━━━━━ PROVIDED INFORMATION

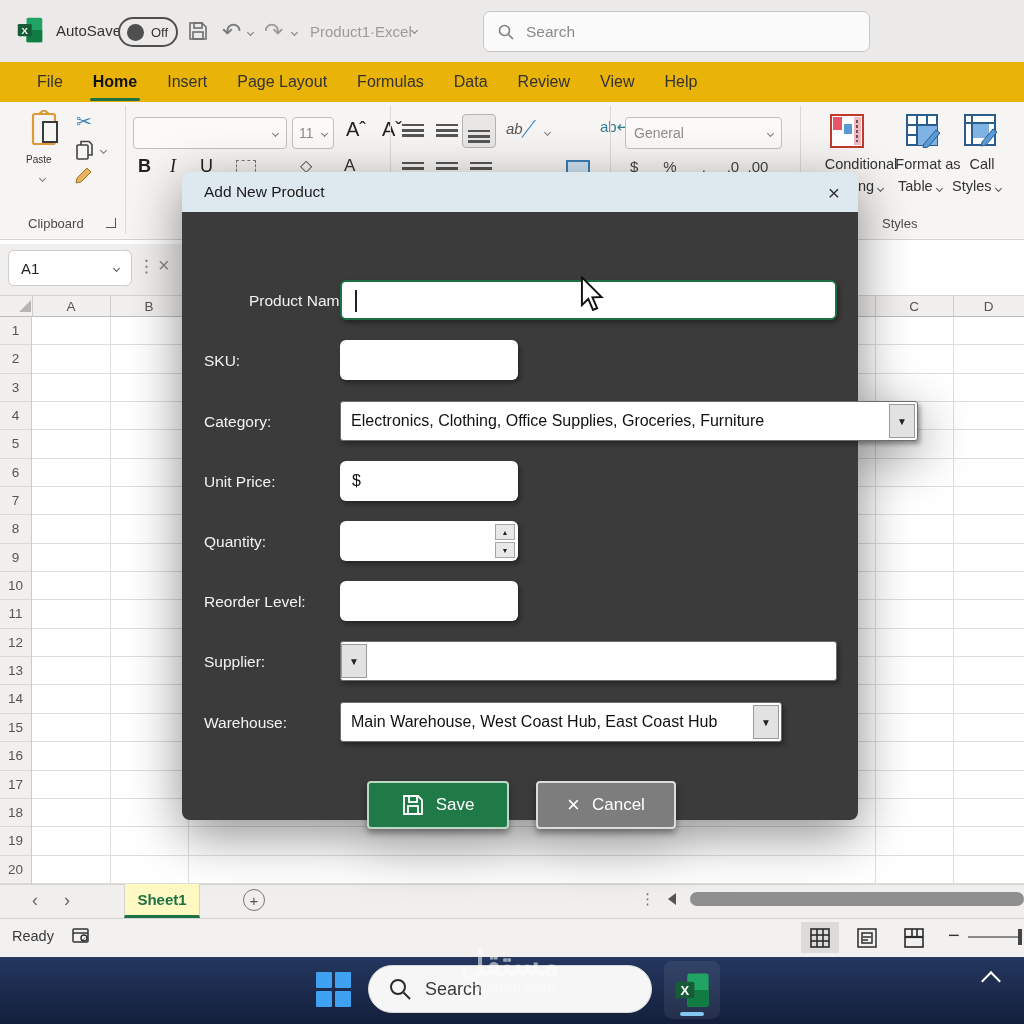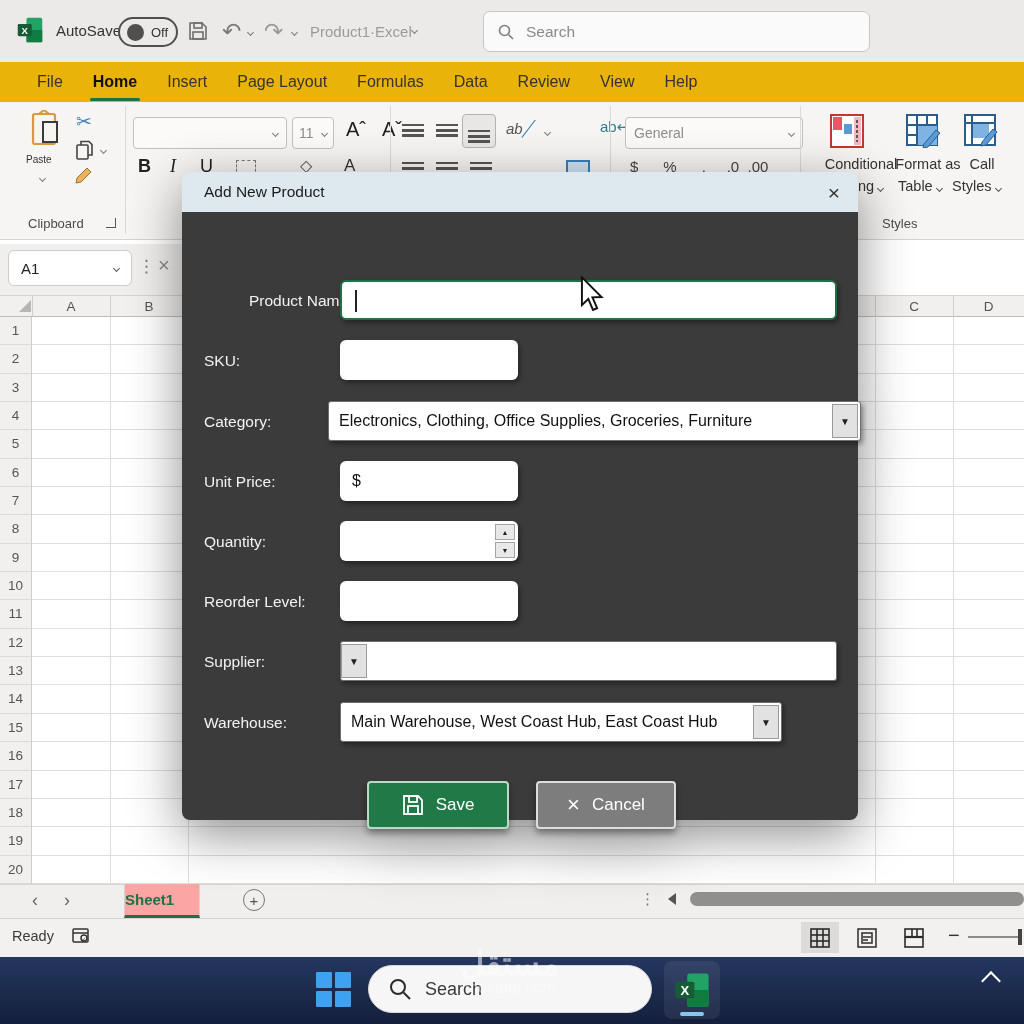--- a/index.html
+++ b/index.html
@@ -206,7 +206,7 @@
 
   <div class="abs rdiv" style="left:610px;top:4px;height:128px;"></div>
 
-  <div class="abs ribbon-dd" style="left:625px;top:15px;width:178px;height:32px;">
+  <div class="abs ribbon-dd" style="left:625px;top:15px;width:157px;height:32px;">
     <span>General</span>
       <span class="chev sm"></span>
   </div>

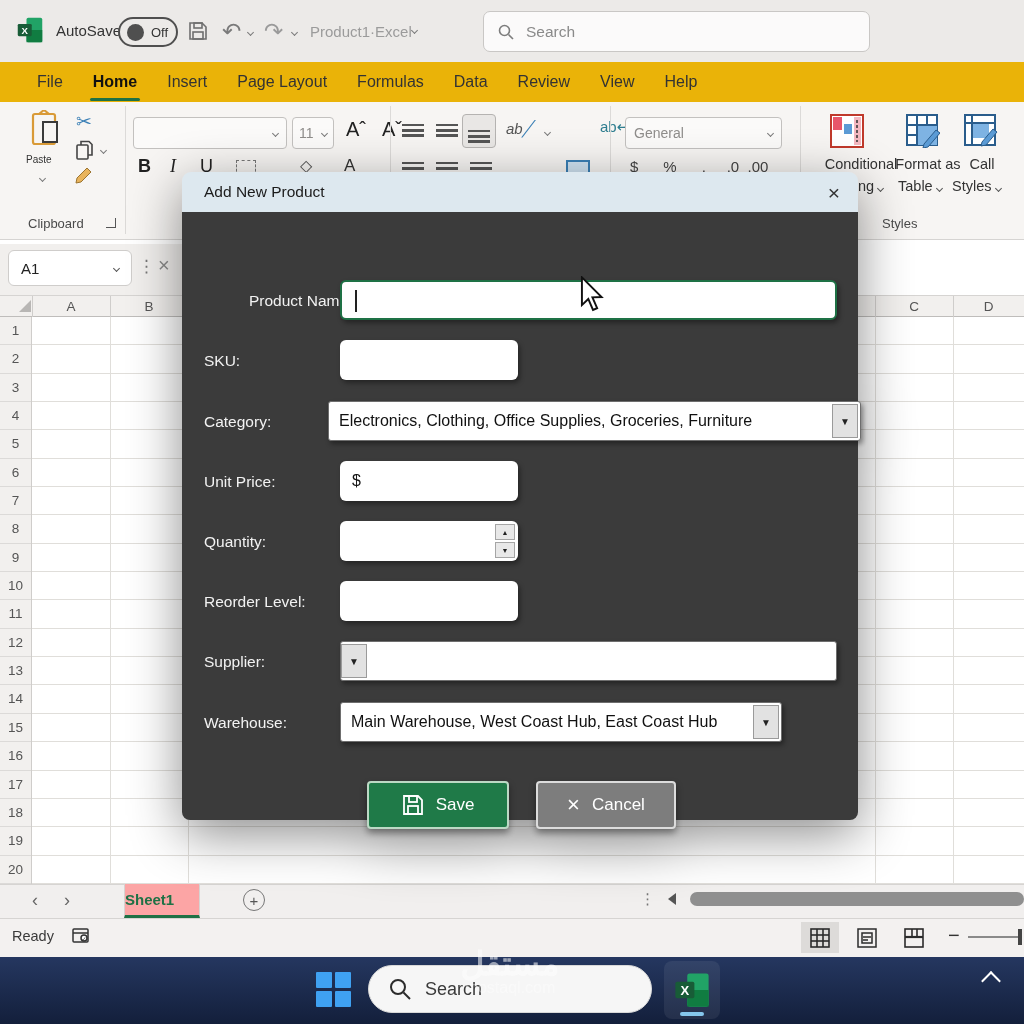--- a/index.html
+++ b/index.html
@@ -339,7 +339,7 @@
     <div class="dlg-input" style="left:158px;top:128px;width:178px;"></div>
 
     <span class="dlg-label" style="top:201px;">Category:</span>
-    <div class="dlg-combo" style="left:146px;top:189px;width:533px;gap:16px;">
+    <div class="dlg-combo" style="left:158px;top:189px;width:578px;gap:16px;">
       <span class="combo-text">Electronics, Clothing, Office Supplies, Groceries, Furniture</span>
       <span class="combo-btn">▼</span>
     </div>

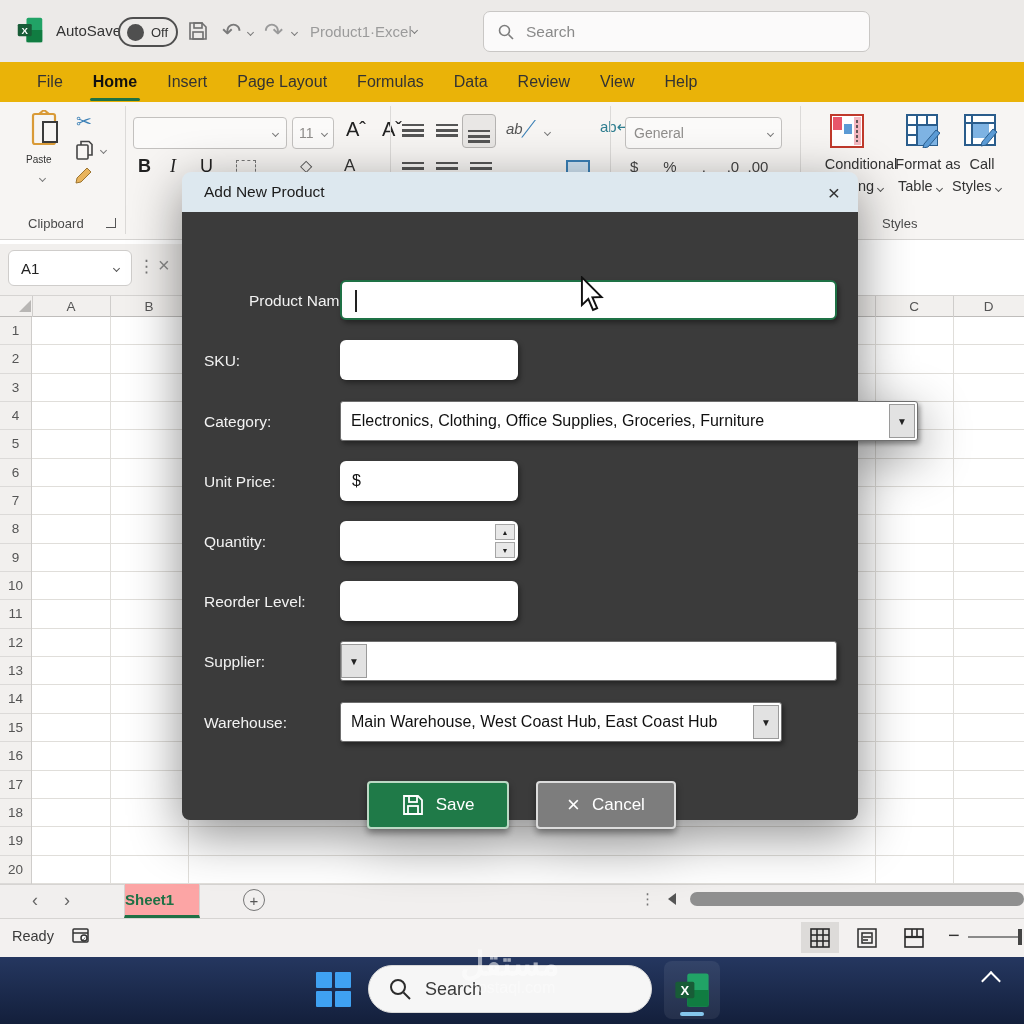--- a/index.html
+++ b/index.html
@@ -65,7 +65,7 @@
 
   
   #sheetbar { left:0; top:884px; width:1024px; height:34px; background:#f1efee; border-top:1px solid #d6d4d2; }
-  #sheet-tab { left:124px; top:884px; width:76px; height:34px; background:#fca5a5; border-left:1px solid #d6d4d2; border-right:1px solid #d6d4d2; border-bottom:3px solid #1e7145; color:#1e7145; font-weight:bold; font-size:15px; display:flex; align-items:center; justify-content:flex-start; }
+  #sheet-tab { left:124px; top:884px; width:76px; height:34px; background:#fef9c3; border-left:1px solid #d6d4d2; border-right:1px solid #d6d4d2; border-bottom:3px solid #1e7145; color:#1e7145; font-weight:bold; font-size:15px; display:flex; align-items:center; justify-content:center; }
   .navchev { color:#666; font-size:18px; top:890px; }
   #addsheet { left:243px; top:889px; width:22px; height:22px; border:1.5px solid #777; border-radius:50%; color:#555; font-size:15px; display:flex; align-items:center; justify-content:center; }
   #hscroll-thumb { left:690px; top:892px; width:334px; height:14px; background:#8f8f8f; border-radius:7px; }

━━━━━━━━━━

* [ABOUT THIS TASK]:
Your answer must be an exact copy of the records above, with every picture left out.

* [OUTPUT FOR THIS EXERCISE]:
--- a/index.html
+++ b/index.html
@@ -206,7 +206,7 @@
 
   <div class="abs rdiv" style="left:610px;top:4px;height:128px;"></div>
 
-  <div class="abs ribbon-dd" style="left:625px;top:15px;width:178px;height:32px;">
+  <div class="abs ribbon-dd" style="left:625px;top:15px;width:157px;height:32px;">
     <span>General</span>
       <span class="chev sm"></span>
   </div>

--- a/index.html
+++ b/index.html
@@ -339,7 +339,7 @@
     <div class="dlg-input" style="left:158px;top:128px;width:178px;"></div>
 
     <span class="dlg-label" style="top:201px;">Category:</span>
-    <div class="dlg-combo" style="left:146px;top:189px;width:533px;gap:16px;">
+    <div class="dlg-combo" style="left:158px;top:189px;width:578px;gap:16px;">
       <span class="combo-text">Electronics, Clothing, Office Supplies, Groceries, Furniture</span>
       <span class="combo-btn">▼</span>
     </div>

--- a/index.html
+++ b/index.html
@@ -65,7 +65,7 @@
 
   
   #sheetbar { left:0; top:884px; width:1024px; height:34px; background:#f1efee; border-top:1px solid #d6d4d2; }
-  #sheet-tab { left:124px; top:884px; width:76px; height:34px; background:#fca5a5; border-left:1px solid #d6d4d2; border-right:1px solid #d6d4d2; border-bottom:3px solid #1e7145; color:#1e7145; font-weight:bold; font-size:15px; display:flex; align-items:center; justify-content:flex-start; }
+  #sheet-tab { left:124px; top:884px; width:76px; height:34px; background:#fef9c3; border-left:1px solid #d6d4d2; border-right:1px solid #d6d4d2; border-bottom:3px solid #1e7145; color:#1e7145; font-weight:bold; font-size:15px; display:flex; align-items:center; justify-content:center; }
   .navchev { color:#666; font-size:18px; top:890px; }
   #addsheet { left:243px; top:889px; width:22px; height:22px; border:1.5px solid #777; border-radius:50%; color:#555; font-size:15px; display:flex; align-items:center; justify-content:center; }
   #hscroll-thumb { left:690px; top:892px; width:334px; height:14px; background:#8f8f8f; border-radius:7px; }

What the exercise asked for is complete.